(Beginning of INPUT FOR THIS TASK)

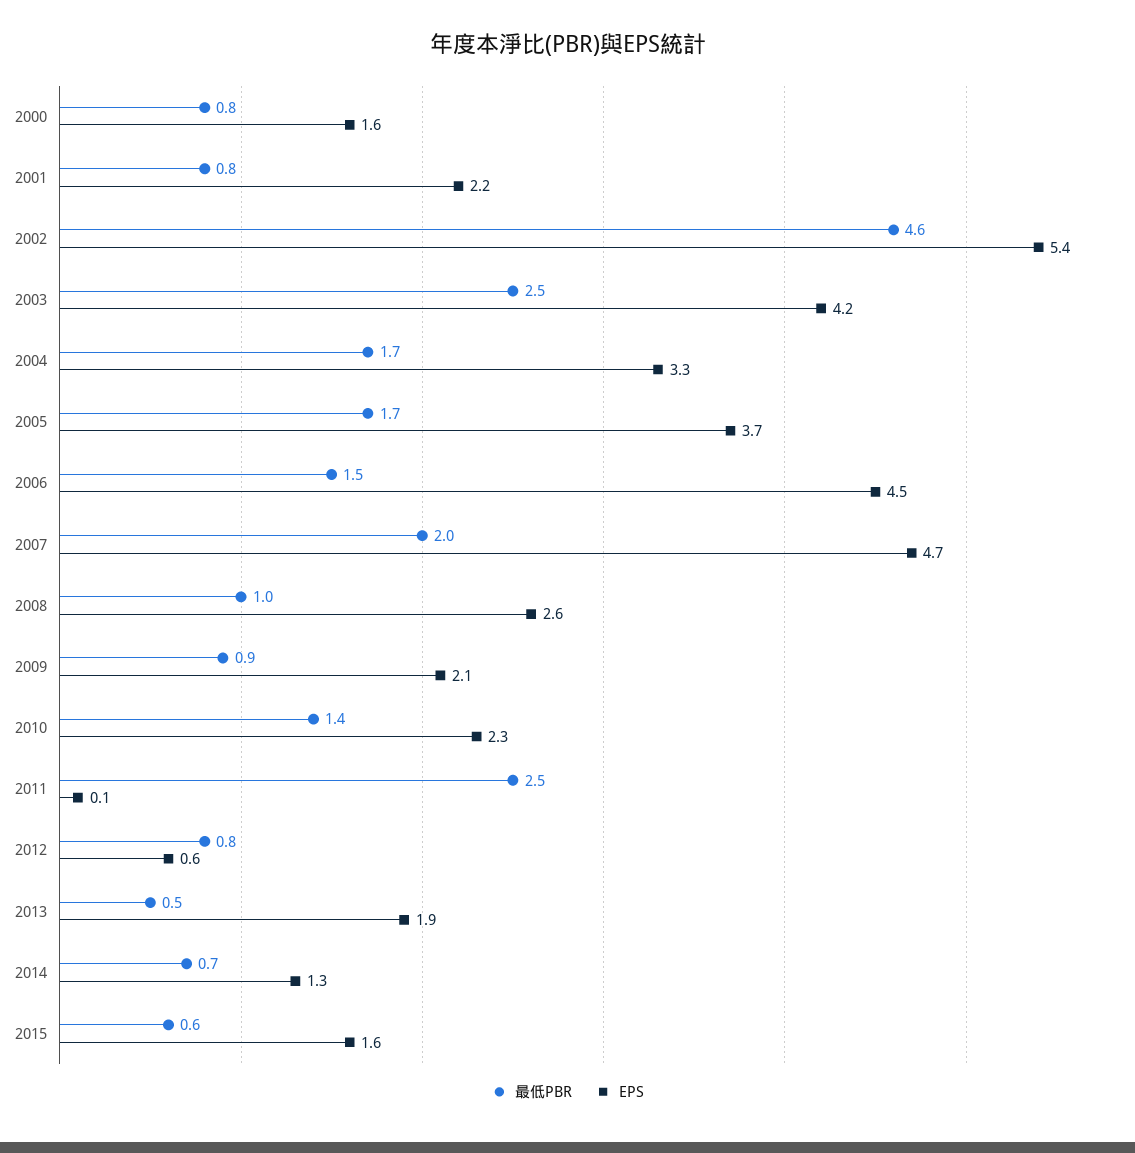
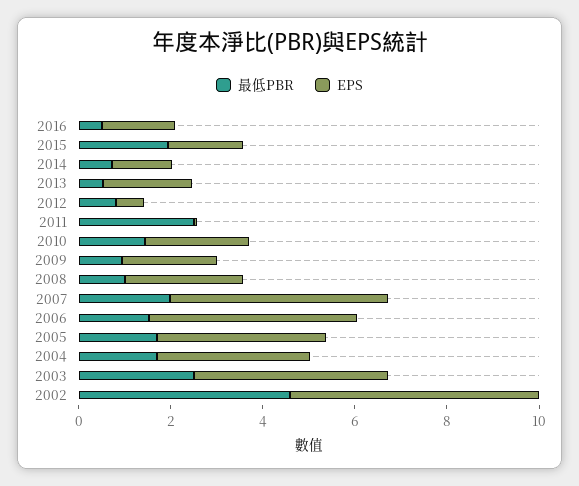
最低PBR, 2000: 0.8 -> none
EPS, 2000: 1.6 -> none
最低PBR, 2001: 0.8 -> none
EPS, 2001: 2.2 -> none
最低PBR, 2015: 0.6 -> 2
最低PBR, 2016: none -> 0.5
EPS, 2016: none -> 1.5

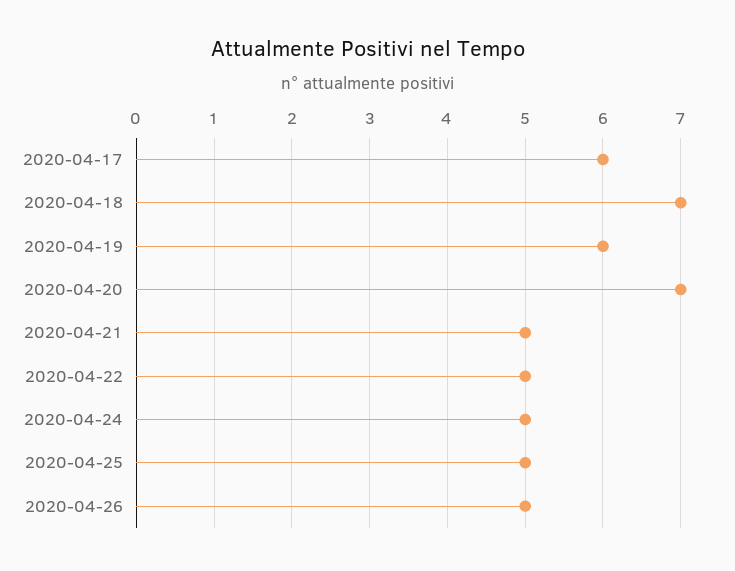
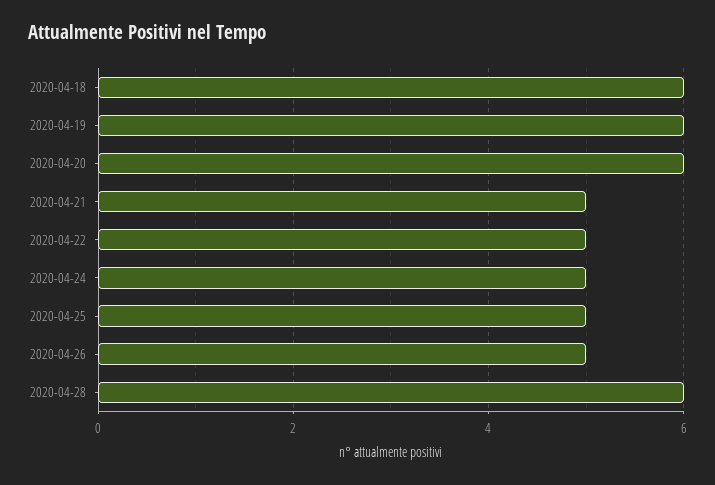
2020-04-17: 6 -> none
2020-04-18: 7 -> 6
2020-04-20: 7 -> 6
2020-04-28: none -> 6

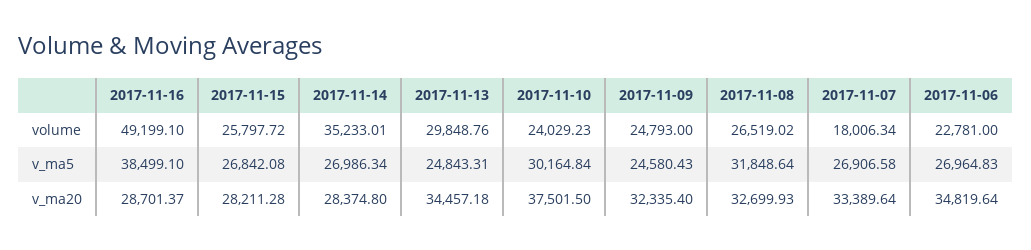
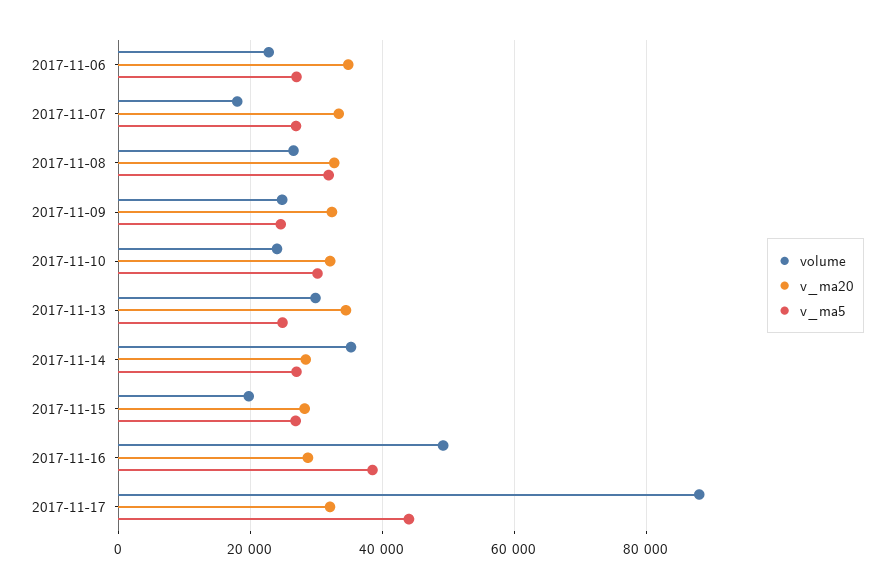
volume, 2017-11-15: 25797.72 -> 20000
v_ma20, 2017-11-10: 37501.5 -> 32000
volume, 2017-11-17: none -> 88000
v_ma20, 2017-11-17: none -> 32000
v_ma5, 2017-11-17: none -> 44000

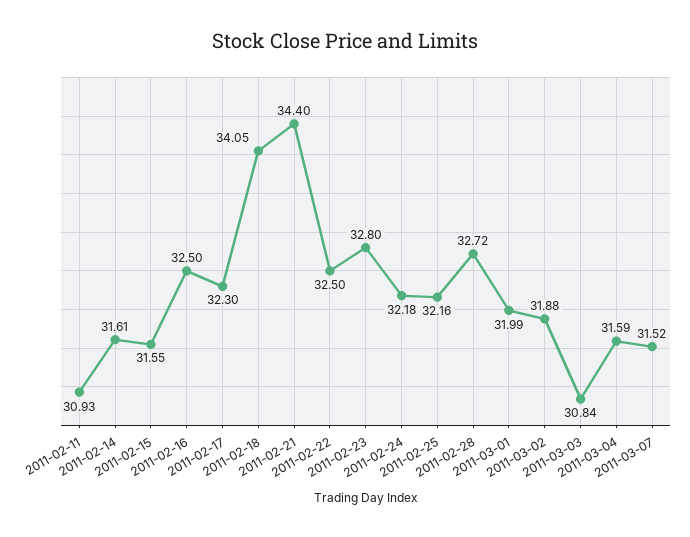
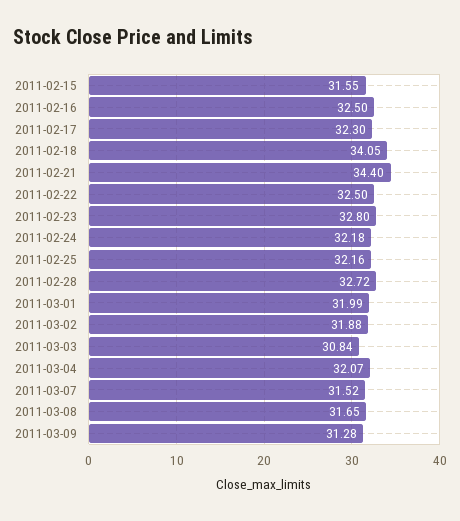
2011-02-11: 30.93 -> none
2011-02-14: 31.61 -> none
2011-03-04: 31.59 -> 32.07
2011-03-08: none -> 31.65
2011-03-09: none -> 31.28

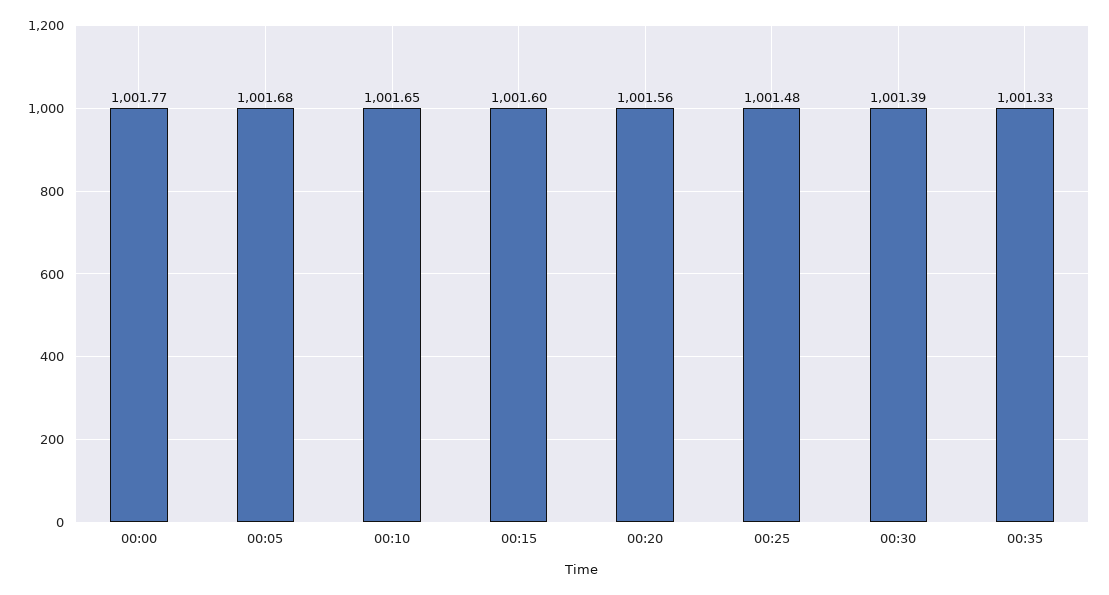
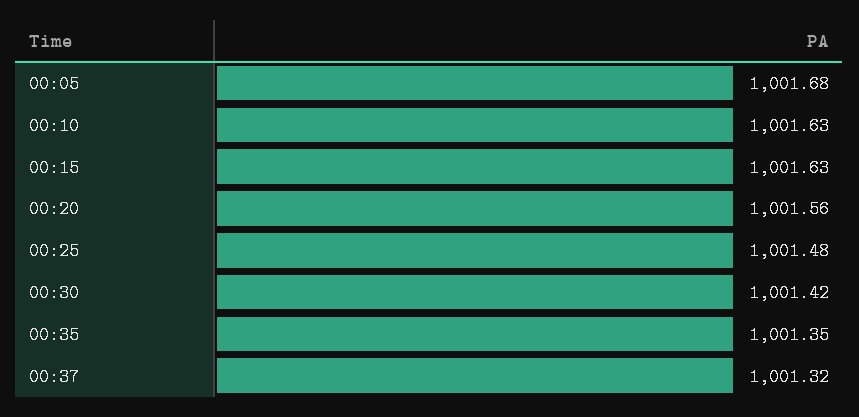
00:00: 1001.77 -> none
00:10: 1001.65 -> 1001.63
00:15: 1001.6 -> 1001.63
00:30: 1001.39 -> 1001.42
00:35: 1001.33 -> 1001.35
00:37: none -> 1001.32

(End of INPUT FOR THIS TASK)

*EXERCISE DESCRIPTION*: Read the entries and pick out all lines that include the word "volume".

*COMPLETED EXERCISE*:
volume, 2017-11-15: 25797.72 -> 20000
volume, 2017-11-17: none -> 88000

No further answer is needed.